Fundgrube am Olfener Wertstoffhof abgeschafft - Deshalb darf man nichts mehr mitnehmen

rnWertstoffhof Olfen

Das Thema hat Brisanz: Seit der Eröffnung des neuen Recyclinghofes im vergangenen Jahr gibt es keine Fundgrube mehr. Die neue Regelung hat einige Fallstricke.

Olfen

, 23.05.2019, 11:13 Uhr / Lesedauer: 2 min

Ein großer Stahlcontainer steht im hinteren Bereich des Wertstoffhofes im Gewerbegebiet. Eher spärlich gefüllt mit Lampen, Kleinmöbeln, Haushaltsgeräten und sogar einem Rollator. Viele Dinge, die der ein oder andere Olfener gut gebrauchen könnte. So wie es früher möglich war. Auf dem alten Recyclinghof gab es eine gut frequentierte „Fundgrube“. Geben ist auf dem Wertstoffhof Olfen erwünscht, Nehmen aber nicht mehr erlaubt Hier konnten Menschen nicht mehr benötigte und gut erhaltene Dinge abgeben. Und wer Bedarf hatte, konnte Dinge unkompliziert mitnehmen.

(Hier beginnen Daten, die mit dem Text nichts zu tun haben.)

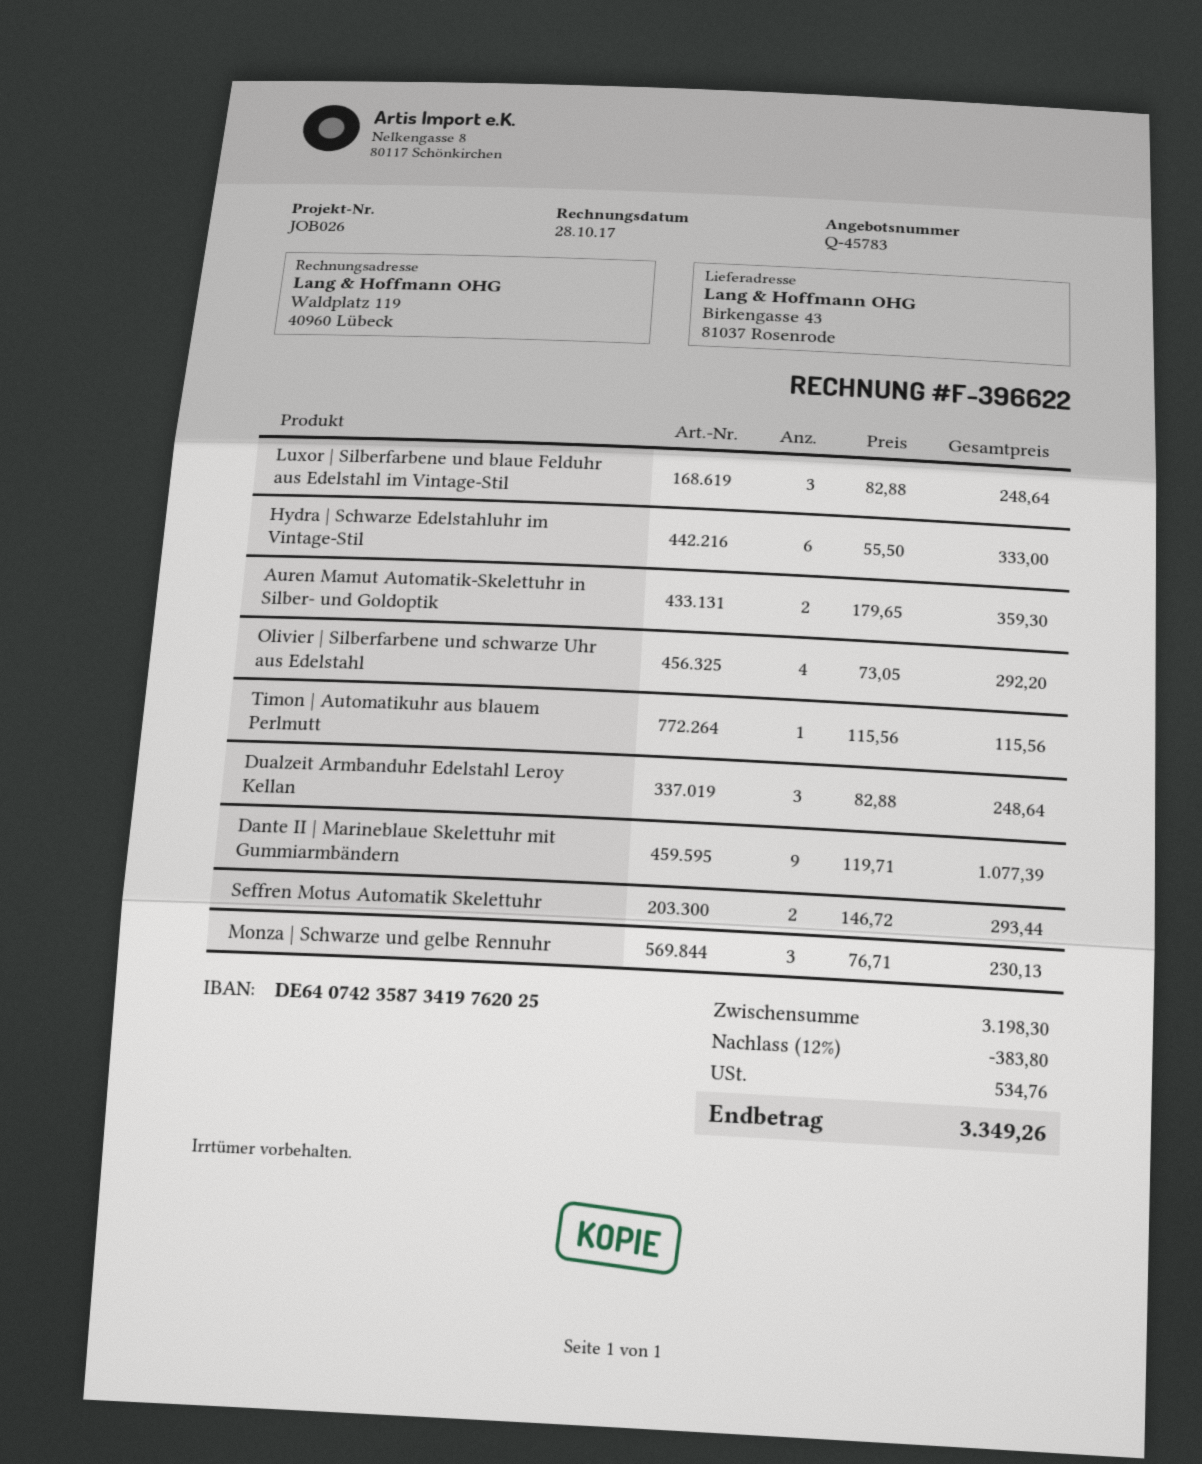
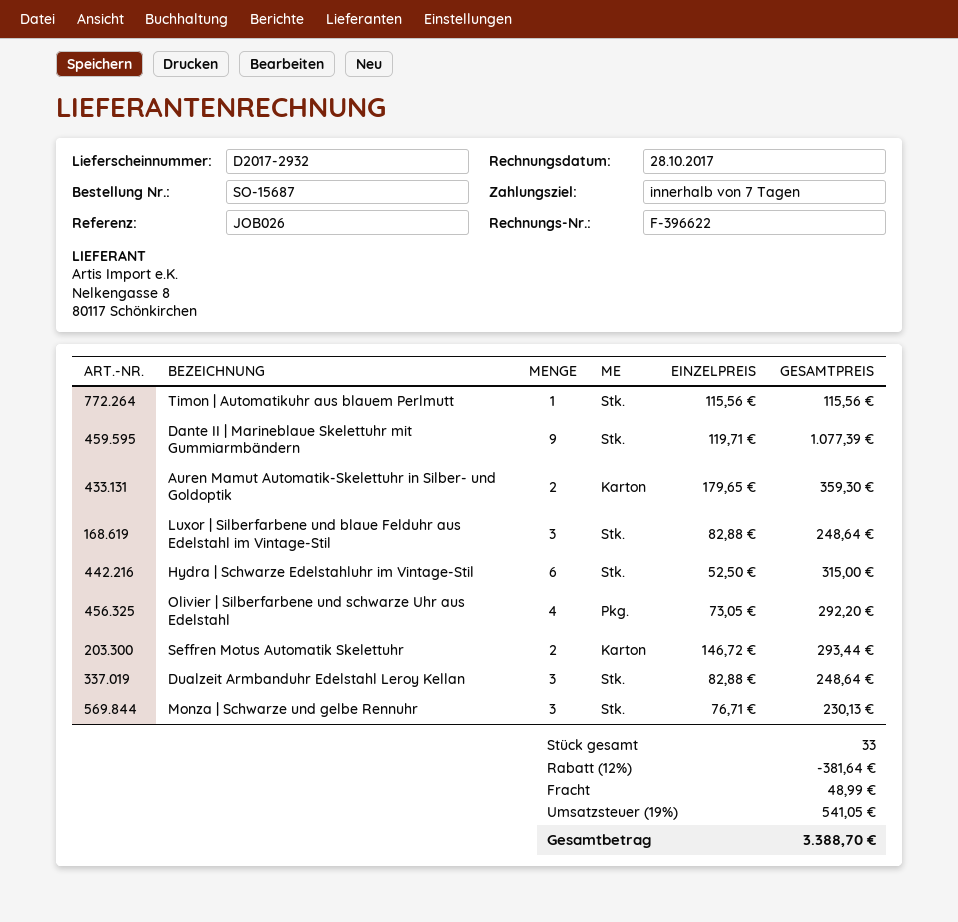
Hydra | Schwarze Edelstahluhr im Vintage-Stil: 6 x 55.50 = 333.00 -> 6 x 52.50 = 315.00
discount: 12% = 383.80 -> 12% = 381.64
shipping: none -> 48.99
tax: 534.76 -> 541.05
total: 3349.26 -> 3388.70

Restmüll in der Fundgrube bereitete große Probleme

Bei einem Ortstermin am Mittwoch, 22. Mai, auf dem Olfener Wertstoffhof begründete Matthias Bücker von den Wirtschaftsbetrieben Kreis Coesfeld (WBC) die Abschaffung des unkomplizierten Warenaustausches. „Immer wieder haben Bürger Restmüll in die Fundgrube gestellt, den Remondis dann entsorgen musste.“ Zudem sei eine Reihe von Fällen bekannt geworden, in denen sich Menschen Dinge aus der Fundgrube mitgenommen hätten, um sie anschließend im Internet zu verkaufen, so WBC-Geschäftsführer Stefan Bölte. Nach längerer Suche hätten die Wirtschaftsbetriebe einen Partner für ein gemeinnütziges Projekt gefunden.

Die gemeinnützige Gesellschaft für Arbeit und Qualifizierung (A&QUA) sammelt auf verschiedenen Recyclinghöfen gut erhaltene Dinge, um sie im eigenen Sozialkaufhaus in Nottuln in der Hagenstraße 8 „für kleines Geld“ zu verkaufen. So können Menschen mit sehr geringem Einkommen beispielsweise einen CD-Player für drei oder vier Euro kaufen. Die Nachfrage nach derartigen „Schnäppchen“ ist so groß, dass sich Bewohner aus dem Südkreis eine ähnliche Einrichtung vor Ort wünschen.

Bürgermeister sieht legitimes Interesse der Bürger vor Ort

Während Wirtschaftsbetriebe und Aqua die neue Regelung beim Ortstermin lobten, sah Bürgermeister Wilhelm Sendermann Nachteile der Neuregelung. „Schade“ würden es viele Olfener finden, dass der unkomplizierte Warenaustausch am Wertstoffhof nicht mehr möglich sei. Sendermann sprach am Mittwoch von einem „legitimen Interesse der Bürger“, nicht mehr benötigte kleine Dinge kostenlos vom Recyclinghof mitzunehmen.

Doch die Umstellung hat zweifelsfrei zwei Vorteile. In der Vergangenheit gab es auf Wertstoffhöfen immer wieder Diskussionen über nicht mehr benötigtes Essgeschirr. Wenn schon viel in der Fundgrube stand, sollten es die Bürger auf dem Bauschutt-Container entsorgen - und auch bezahlen. Jetzt steht fest, dass - bei Bedarf im Sozialkaufhaus - Geschirr in der Spendenbox gesammelt wird. Wenn Aqua dafür keinen Bedarf hat, kann es auf dem Bauschuttcontainer landen. Und zwar kostenfrei. Und während früher aus rechtlichen Gründen keine Elektro-Kleingeräte in die Fundgrube gelegt werden durften, nimmt Aqua jetzt intakte Geräte entgegen.